Daniel Woodrell could be said to be America’s best-kept secret, its greatest writer no one has ever heard of. Tell anyone that your favourite writer is Daniel Woodrell, and you are met with a blank face. I told an American tutor in creative writing at ARU last year that he was America’s greatest living writer and she said, “that’s a pretty bold claim, mister”. Even bolder given that she had never heard of him, either. But mention Winter’s Bone to most people and you get an “Ohhhh” of recognition as they recall the 2010 Oscar-nominated film starring Jennifer Lawrence pre-Hunger Games mega-fame. Point out that it’s actually based on a Daniel Woodrell novel of the same name and their faces register something approaching interest and a promise to check out the book.

The first writing of Woodrell’s I read was The Outlaw Album, his 2011 short story collection. It’s the perfect introduction to the work of this modern regionalist. The opening paragraph of the opening story – ‘The Echo of Neighborly Bones’ – is a pristine summation of everything you need to understand his style:

Once Boshell finally killed his neighbor he couldn’t seem to quit killing him. He killed him again whenever he felt unloved or blue or simply had empty hours facing him. The first time he killed the man, Jepperson, an opinionated foreigner from Minnesota, he kept to simple Ozark tradition and used a squirrel rifle, bullet to the heart, classic and effective, though there were spasms of the limbs and even a lunge of big old Jepperson’s body that seemed like he was about to take a step, flee, but he died in stride and collapsed against a fence post. Boshell took the body to the woods on his deer scooter and piled heavy rocks on the man, trying to keep nature back from the flesh, the parts of nature that have teeth or beaks.
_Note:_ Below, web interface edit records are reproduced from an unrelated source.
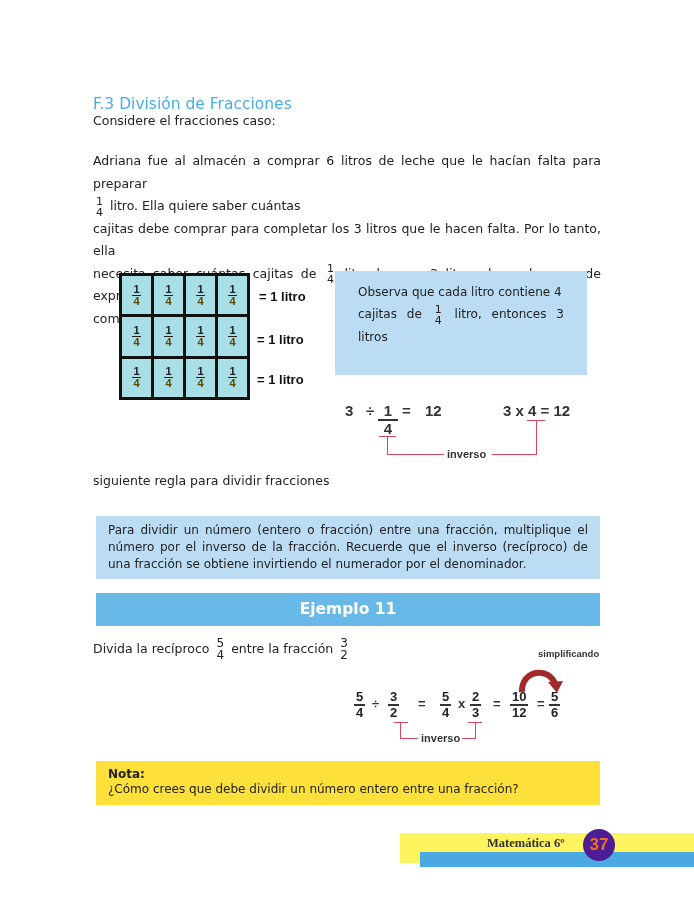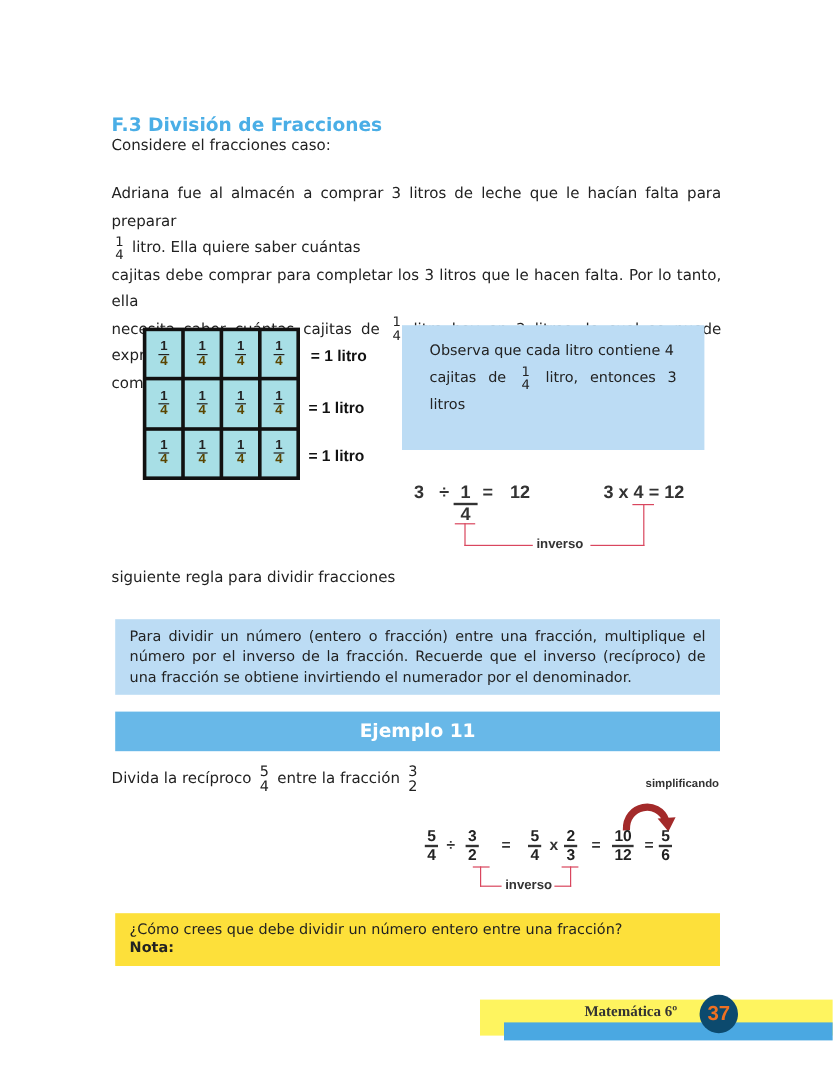--- a/index.html
+++ b/index.html
@@ -1,19 +1,19 @@
 <!DOCTYPE html>
 <html><head>
 <meta charset="utf-8">
 <style>
   html, body { margin:0; padding:0; background:#fff; }
   body { width:694px; height:900px; position:relative; overflow:hidden;
          font-family:"DejaVu Sans", sans-serif; color:#222; }
   .abs { position:absolute; }
-  .title { left:93px; top:95px; font-size:15.5px; font-weight:bold; color:#4aaee6; }
+  .title { left:93px; top:95px; font-size:15.5px; font-weight:normal; color:#4aaee6; }
   .lead { left:93px; top:113px; font-size:12.5px; }
   .para { left:93px; width:508px; font-size:12.5px; line-height:22.5px; text-align:justify; }
   .frac { display:inline-block; vertical-align:middle; text-align:center; line-height:1; margin:0 2px; }
   .frac .n { display:block; font-size:11px; border-bottom:1px solid #222; padding:0 1px; }
   .frac .d { display:block; font-size:11px; }
   .frac.nb .n { border-bottom:none; }
   
   .grid { left:119px; top:273px; width:131px; height:127px; background:#111;
           display:grid; grid-template-columns:repeat(4,1fr); grid-template-rows:repeat(3,1fr);
           gap:3px; padding:3px; box-sizing:border-box; }
@@ -27,33 +27,33 @@
   .inv { font-family:"Liberation Sans", sans-serif; font-weight:bold; font-size:11px; color:#333; }
   .rule { left:96px; top:516px; width:504px; height:63px; background:#bcdcf4; box-sizing:border-box;
           padding:6px 12px; font-size:12px; line-height:17px; text-align:justify; }
   .ej { left:96px; top:593px; width:504px; height:33px; background:#68b8e8; color:#fff;
         font-weight:bold; font-size:15.5px; text-align:center; line-height:33px; }
   .nota { left:96px; top:761px; width:504px; height:44px; background:#fde03a; box-sizing:border-box;
           padding:6px 12px; font-size:12px; line-height:15px; }
   .red { background:#d9465e; }
   .ybar { left:400px; top:833px; width:294px; height:30px; background:#fef45f; }
   .bbar { left:420px; top:852px; width:274px; height:15px; background:#4aa8e2; }
-  .pcircle { left:583px; top:829px; width:32px; height:32px; border-radius:50%; background:#0c4a6e;
+  .pcircle { left:583px; top:829px; width:32px; height:32px; border-radius:50%; background:#4c1d95;
              text-align:center; line-height:32px; font-family:"Liberation Sans", sans-serif;
              font-weight:bold; font-size:17px; color:#f07022; }
   .mat { left:487px; top:836px; font-family:"Liberation Serif", serif; font-weight:bold; font-size:12.5px; color:#333; }
 </style>
 </head>
 <body>
 
 <div class="abs title">F.3 División de Fracciones</div>
 <div class="abs lead">Considere el fracciones caso:</div>
 
 <div class="abs para" style="top:150px;">
-  <div>Adriana fue al almacén a comprar 3 litros de leche que le hacían falta para preparar</div>
+  <div>Adriana fue al almacén a comprar 6 litros de leche que le hacían falta para preparar</div>
   <div>
     <span class="frac nb"><span class="n">1</span><span class="d">4</span></span>
     <span>litro. Ella quiere saber cuántas</span>
   </div>
   <div>cajitas debe comprar para completar los 3 litros que le hacen falta. Por lo tanto, ella</div>
   <div>
     <span>necesita saber cuántas cajitas de</span>
     <span class="frac nb"><span class="n">1</span><span class="d">4</span></span>
     <span>litro hay en 3 litros, lo cual se puede expresar</span>
   </div>
@@ -219,20 +219,20 @@
 
 <div class="abs red" style="left:394px; top:722px; width:14px; height:1px;"></div>
 <div class="abs red" style="left:400px; top:722px; width:1px; height:17px;"></div>
 <div class="abs red" style="left:400px; top:738px; width:18px; height:1px;"></div>
 <div class="abs inv" style="left:421px; top:732px;">inverso</div>
 <div class="abs red" style="left:462px; top:738px; width:14px; height:1px;"></div>
 <div class="abs red" style="left:475px; top:722px; width:1px; height:17px;"></div>
 <div class="abs red" style="left:468px; top:722px; width:14px; height:1px;"></div>
 
 <div class="abs nota">
+  <div style="font-weight:bold; color:#222;">Nota:</div>
   <div>¿Cómo crees que debe dividir un número entero entre una fracción?</div>
-  <div style="font-weight:bold; color:#222;">Nota:</div>
 </div>
 
 <div class="abs ybar"></div>
 <div class="abs bbar"></div>
 <div class="abs mat">Matemática 6º</div>
 <div class="abs pcircle">37</div>
 
 </body></html>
In this paragraph you understand his world and his style. Ironic, matter-of-fact, blackly comic, rooted in the Ozarks of Missouri; full of rural concerns and references, the story is as good an introduction as you could wish for. The economy of his prose is there in the first phrase and the use of the word ‘finally’. You already know that this is something that was brewing awhile, that there was an inevitability to it. And two sentences later you learn everything you need to learn about both Boshell’s world and Jepperson’s fatal characteristic: he’s an ‘opinionated foreigner’. But not a foreigner from a foreign land – to Boshell, Minnesota is foreign. Boshell follows ‘simple Ozark tradition’ and three sentences in we already have so much stark detail with not a wasted word in sight.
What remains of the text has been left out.